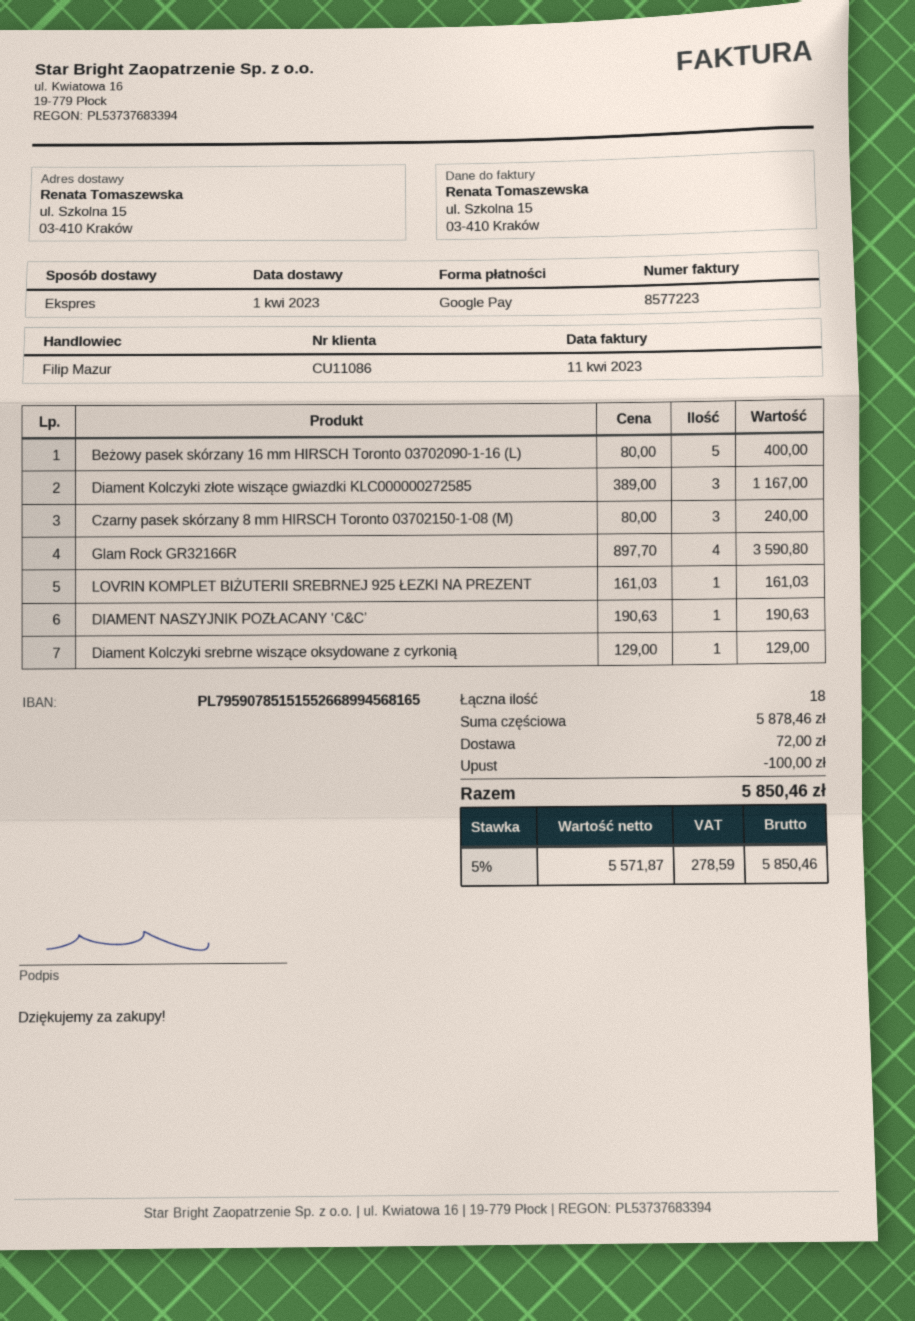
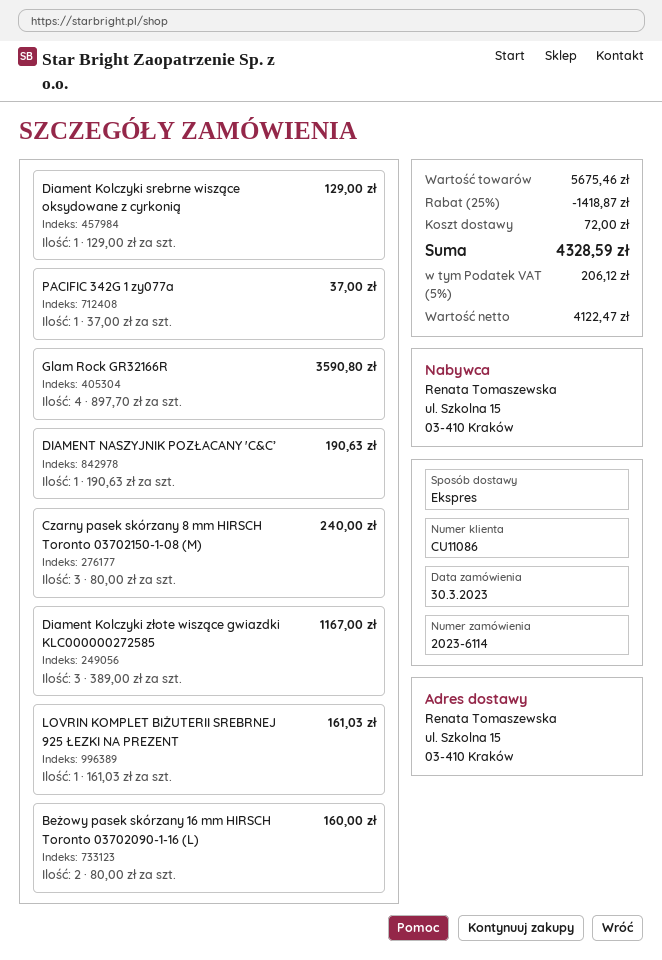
Beżowy pasek skórzany 16 mm HIRSCH Toronto 03702090-1-16 (L): 5 x 80.00 = 400.00 -> 2 x 80.00 = 160.00
PACIFIC 342G 1 zy077a: none -> 1 x 37.00 = 37.00
subtotal: 5878.46 -> 5675.46
discount: 100.00 -> 1418.87
net: 5571.87 -> 4122.47
tax: 5% = 278.59 -> 5% = 206.12
total: 5850.46 -> 4328.59

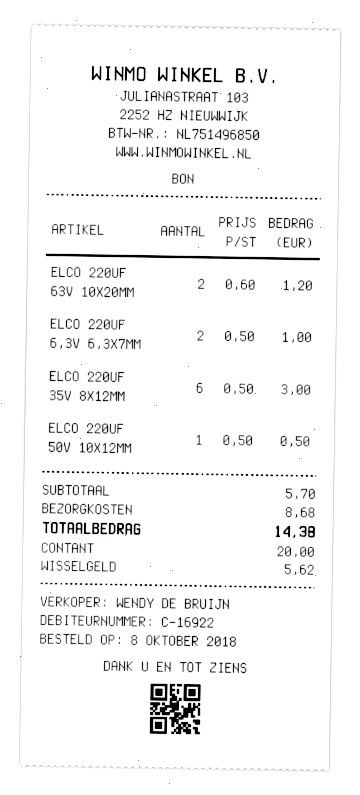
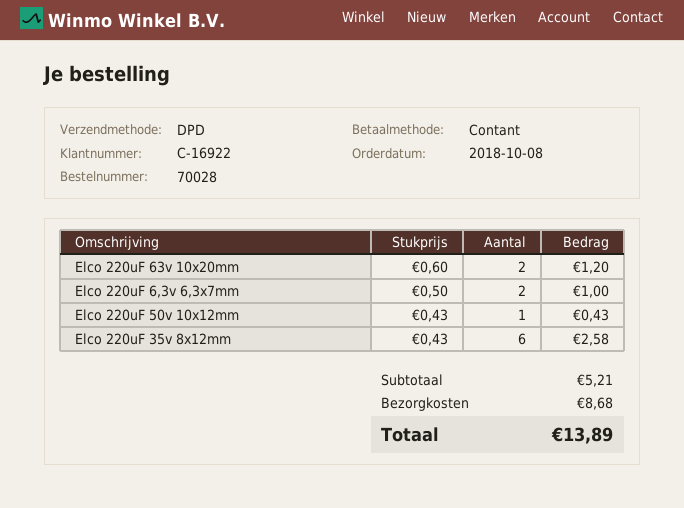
ELCO 220UF 35V 8X12MM: 6 x 0.50 = 3.00 -> 6 x 0.43 = 2.58
ELCO 220UF 50V 10X12MM: 1 x 0.50 = 0.50 -> 1 x 0.43 = 0.43
subtotal: 5.70 -> 5.21
total: 14.38 -> 13.89

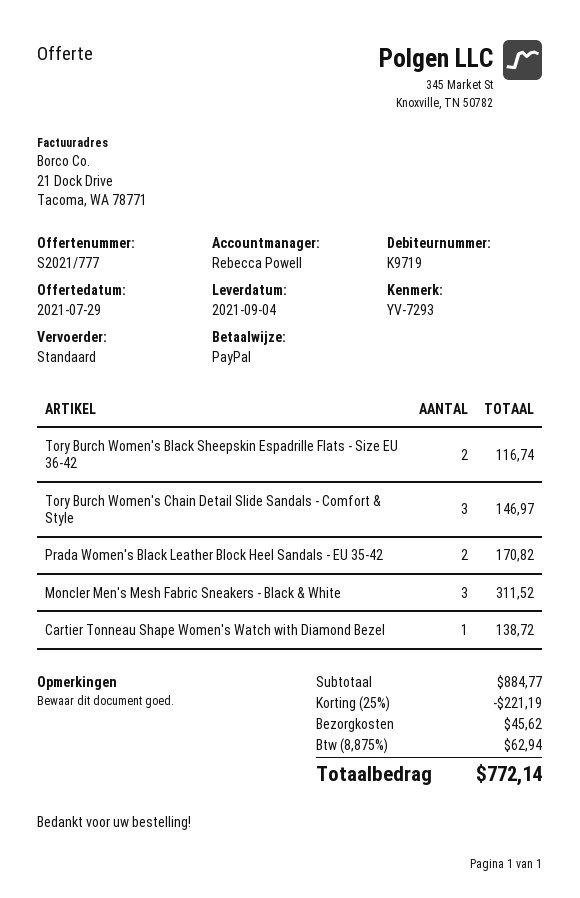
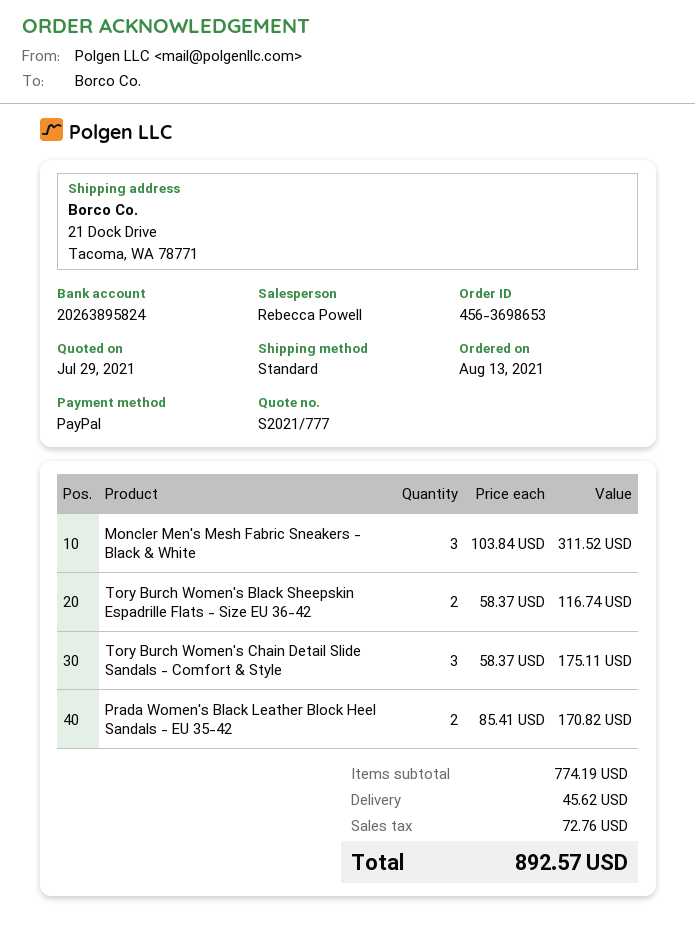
Tory Burch Women's Chain Detail Slide Sandals - Comfort & Style: 3 for 146.97 -> 3 for 175.11
Cartier Tonneau Shape Women's Watch with Diamond Bezel: 1 for 138.72 -> none
subtotal: 884.77 -> 774.19
discount: 25% = 221.19 -> none
tax: 62.94 -> 72.76
total: 772.14 -> 892.57

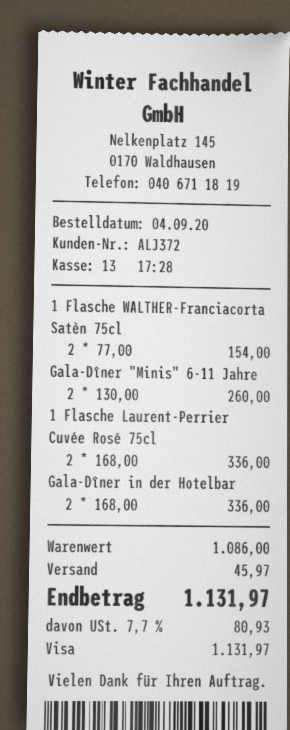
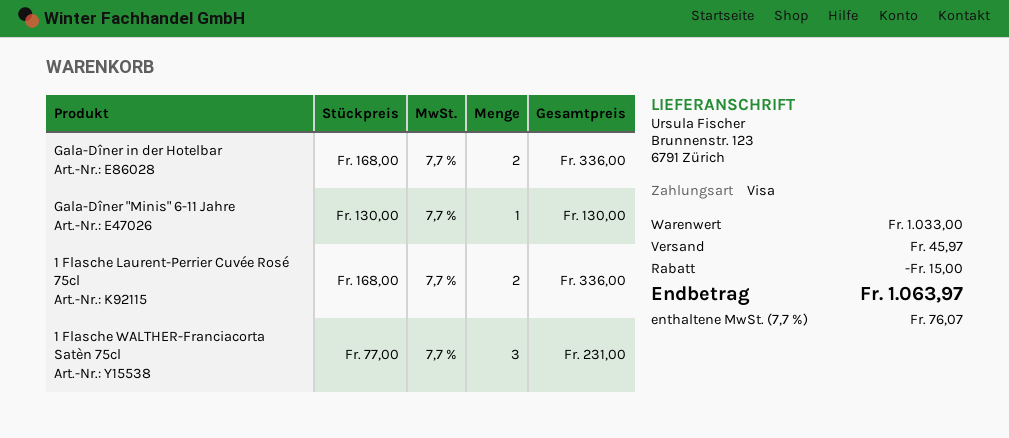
1 Flasche WALTHER-Franciacorta Satèn 75cl: 2 x 77.00 = 154.00 -> 3 x 77.00 = 231.00
Gala-Dîner "Minis" 6-11 Jahre: 2 x 130.00 = 260.00 -> 1 x 130.00 = 130.00
subtotal: 1086.00 -> 1033.00
discount: none -> 15.00
tax: 7.7% = 80.93 -> 7.7% = 76.07
total: 1131.97 -> 1063.97

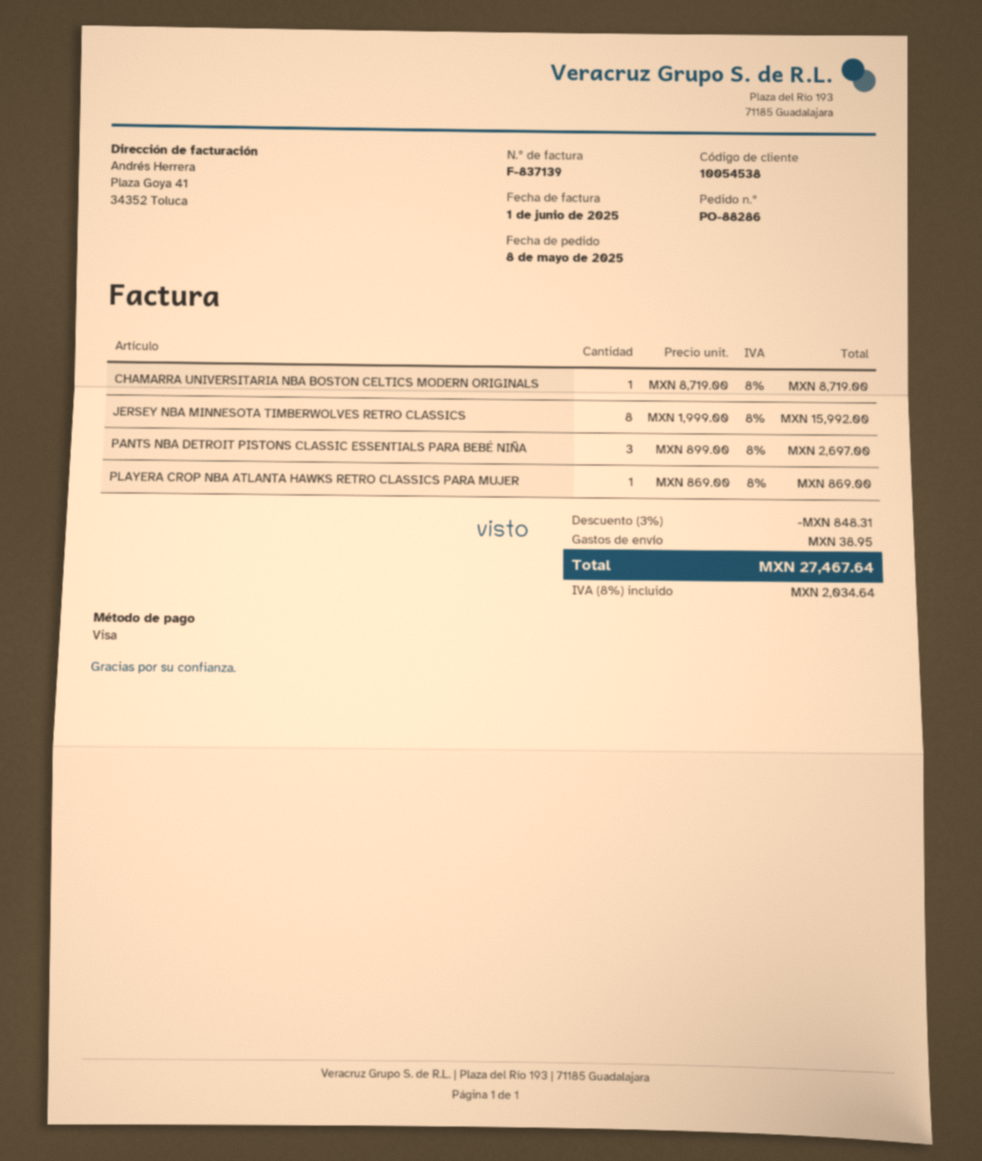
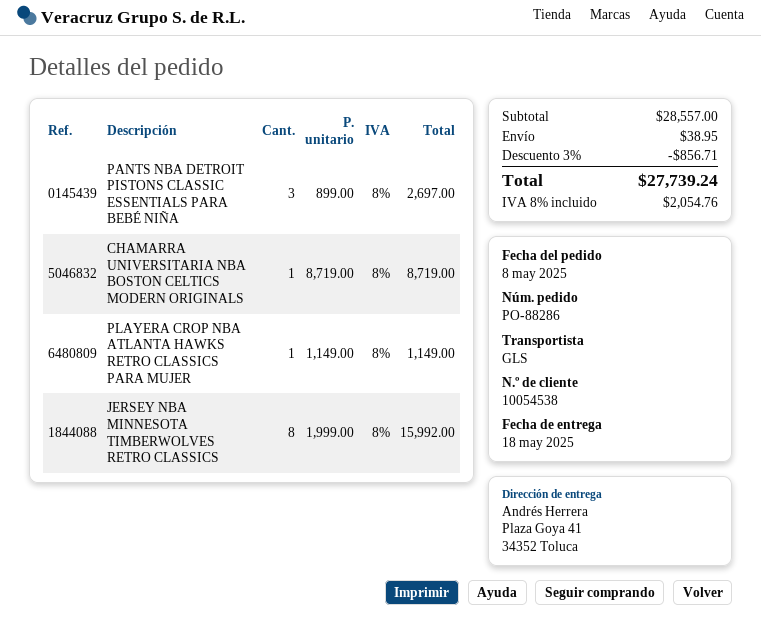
PLAYERA CROP NBA ATLANTA HAWKS RETRO CLASSICS PARA MUJER: 1 x 869.00 = 869.00 -> 1 x 1149.00 = 1149.00
discount: 3% = 848.31 -> 3% = 856.71
tax: 8% = 2034.64 -> 8% = 2054.76
total: 27467.64 -> 27739.24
+===+
- _DESCRIPTION OF THE TASK_
Leave the pictures out and return each entry exactly.

- _ANSWER BOX_
Beżowy pasek skórzany 16 mm HIRSCH Toronto 03702090-1-16 (L): 5 x 80.00 = 400.00 -> 2 x 80.00 = 160.00
PACIFIC 342G 1 zy077a: none -> 1 x 37.00 = 37.00
subtotal: 5878.46 -> 5675.46
discount: 100.00 -> 1418.87
net: 5571.87 -> 4122.47
tax: 5% = 278.59 -> 5% = 206.12
total: 5850.46 -> 4328.59

ELCO 220UF 35V 8X12MM: 6 x 0.50 = 3.00 -> 6 x 0.43 = 2.58
ELCO 220UF 50V 10X12MM: 1 x 0.50 = 0.50 -> 1 x 0.43 = 0.43
subtotal: 5.70 -> 5.21
total: 14.38 -> 13.89

Tory Burch Women's Chain Detail Slide Sandals - Comfort & Style: 3 for 146.97 -> 3 for 175.11
Cartier Tonneau Shape Women's Watch with Diamond Bezel: 1 for 138.72 -> none
subtotal: 884.77 -> 774.19
discount: 25% = 221.19 -> none
tax: 62.94 -> 72.76
total: 772.14 -> 892.57

1 Flasche WALTHER-Franciacorta Satèn 75cl: 2 x 77.00 = 154.00 -> 3 x 77.00 = 231.00
Gala-Dîner "Minis" 6-11 Jahre: 2 x 130.00 = 260.00 -> 1 x 130.00 = 130.00
subtotal: 1086.00 -> 1033.00
discount: none -> 15.00
tax: 7.7% = 80.93 -> 7.7% = 76.07
total: 1131.97 -> 1063.97

PLAYERA CROP NBA ATLANTA HAWKS RETRO CLASSICS PARA MUJER: 1 x 869.00 = 869.00 -> 1 x 1149.00 = 1149.00
discount: 3% = 848.31 -> 3% = 856.71
tax: 8% = 2034.64 -> 8% = 2054.76
total: 27467.64 -> 27739.24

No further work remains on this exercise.